Captain Lorrington 'Gimlet' King, D.S.O., M.C. and Bar, of Lorrington Castle, Devon - commander of the Special Service Troop of the Combined Operations unit, No. 9 Commando, whose shoulder cypher is a wildcat, and hence known as 'King's Kittens.' Slim, medium height, good-looking, with a 'quiet, unassuming, almost gentle manner', not more than about 25; fair auburn hair, blue eyes: 'the brightest, most startling blue that he had ever seen. It was not a soft blue, but rather had the hard gleam of burnished steel in sunlight.' Soft, well-modulated voice 'with a pronounced what is known as Oxford accent'. I...excuse me for a minute, I feel the need to go and fangirl somewhere quietly. Did Johns write this character just for me? Ahem. Walks with a slight limp which he's rather sensitive about after a smash during the Battle of Britain when he was in the air-force; originally a regular Guards officer, but found it boring and so got himself seconded to an Air Force squadron. Used to motor race and fly before the war. A bit of a dandy, never gets excited, and gets progressively icier as the situation gets worse. In action he's 'like a panther what's been fed on quicksilver.' Copper and Trapper refer to him as 'Lorry' between themselves, but they'd never let him hear them do it.

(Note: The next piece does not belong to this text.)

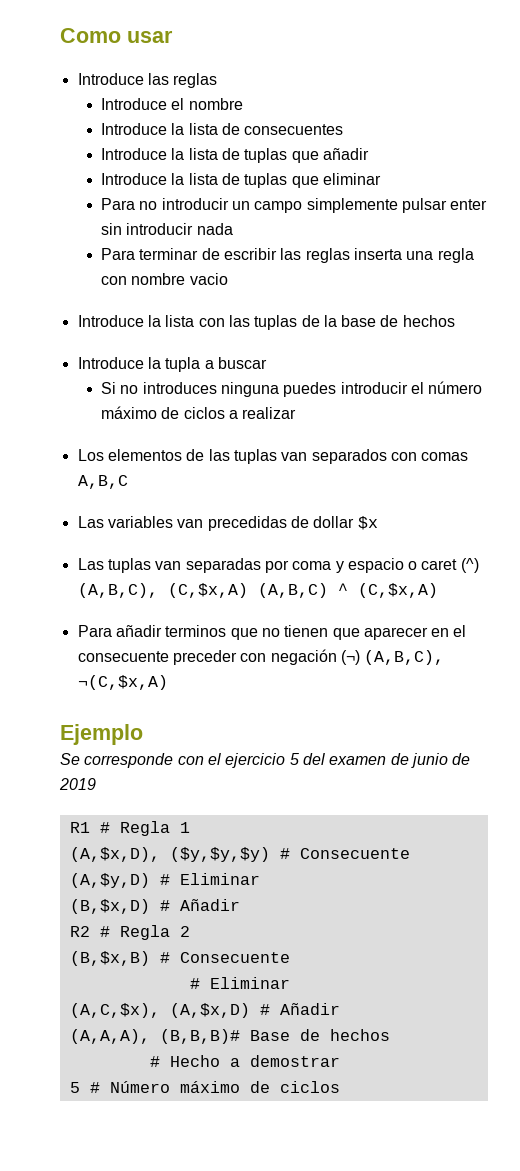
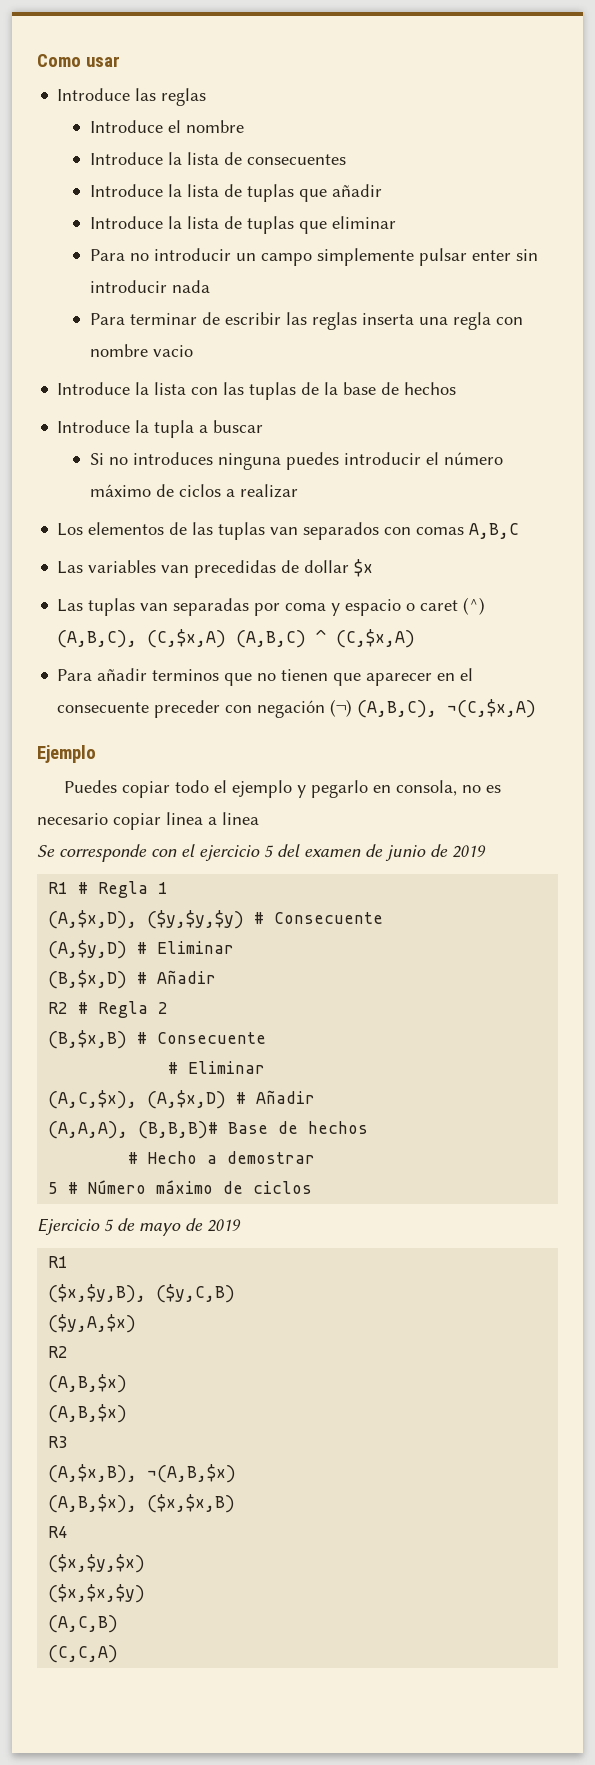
(143, 734) none -> [63,780,501,798] [37,812,259,830] // Puedes copiar todo el ejemplo y pegarlo en consola, no es necesario copiar linea a linea
(340, 1087) none -> [37,1218,241,1236] [48,1256,69,1268] [48,1284,236,1303] [48,1314,137,1333] [48,1346,69,1358] [48,1374,128,1393] [48,1404,128,1423] [48,1436,69,1448] [48,1464,237,1483] [48,1494,236,1513] [48,1526,69,1538] [48,1554,146,1573] [48,1584,146,1603] [48,1615,119,1633] [48,1645,119,1663] // Ejercicio 5 de mayo de 2019 // R1 // ($x,$y,B), ($y,C,B) // ($y,A,$x) // R2 // (A,B,$x) // (A,B,$x) // R3 // (A,$x,B), ¬(A,B,$x) // (A,B,$x), ($x,$x,B) // R4 // ($x,$y,$x) // ($x,$x,$y) // (A,C,B) // (C,C,A)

EDIT (08/09/08): p.27: Honestly, why do I write these summaries? I seem to miss out half the important information. Gimlet is reputed to have injured his leg when he 'collided with a Jerry' in the Battle of Britain, and now walks with a limp ('but he kids himself that no one notices it'; no such luck, as Cub goes so far as to wonder if he has a wooden leg.) His father was a V.C. in the Great War, and his grandfather a V.C. in the Boer War; both had red hair. Uh, thanks for the trivia, Copper.
Corporal Albert Edward 'Copper' Collson - cockney (uses rhyming slang - ohhh yes.), 6'2", fresh-complexioned, early 20s; ex-policeman with the Met in the River Police, twice winner of the City Heavyweight Championship. Brought up 'rough' - father died when he was young, leaving Copper to look after his invalid mother; initially taken in hand by an uncle who gave him 'an intensive course of instruction in petty crime, with the result that he could pick anything, from locks to pockets.' Uncle subsequently sent to prison for five years, showing the young Copper that Crime Doesn't Pay and inspiring him to work his way up from errand boy into the police force. Joined up after the house which he inhabited with his mother in Wapping was bombed, out of a desire to get his own back on the people who were hurting London.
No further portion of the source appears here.